What needs to be done: Transcribe the following records exactly, images excluded.

Task material:
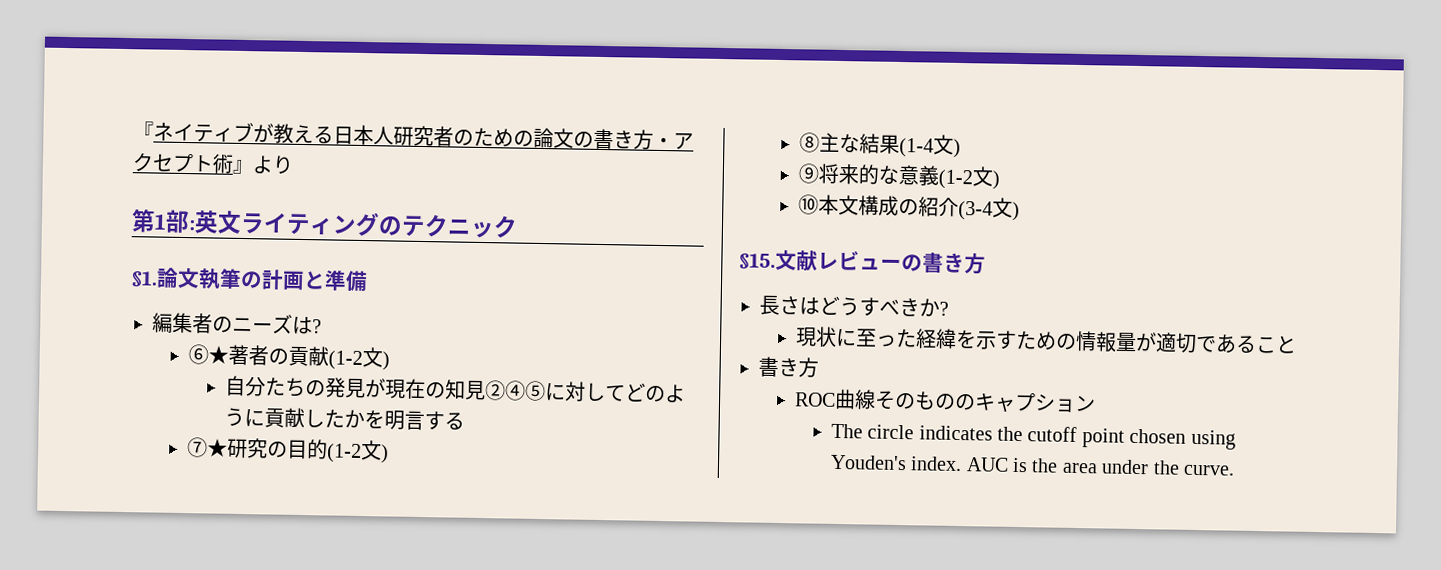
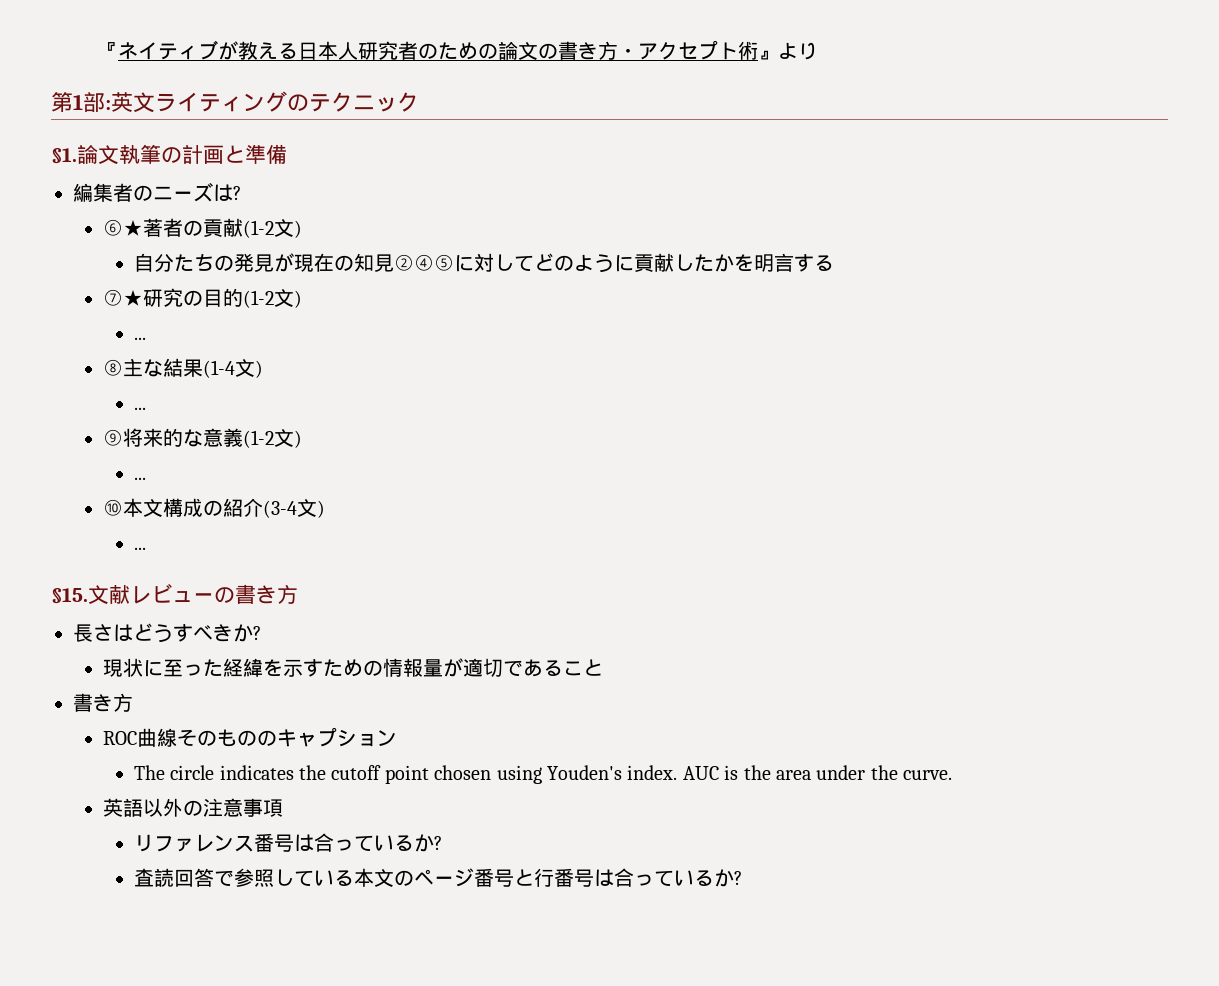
  ⑦★研究の目的(1-2文)
+ ...
  ⑧主な結果(1-4文)
+ ...
  ⑨将来的な意義(1-2文)
+ ...
  ⑩本文構成の紹介(3-4文)
+ ...
+ 英語以外の注意事項
+ リファレンス番号は合っているか?
+ 査読回答で参照している本文のページ番号と行番号は合っているか?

Answer to this task:
  ⑦★研究の目的(1-2文)
+ ...
  ⑧主な結果(1-4文)
+ ...
  ⑨将来的な意義(1-2文)
+ ...
  ⑩本文構成の紹介(3-4文)
+ ...
+ 英語以外の注意事項
+ リファレンス番号は合っているか?
+ 査読回答で参照している本文のページ番号と行番号は合っているか?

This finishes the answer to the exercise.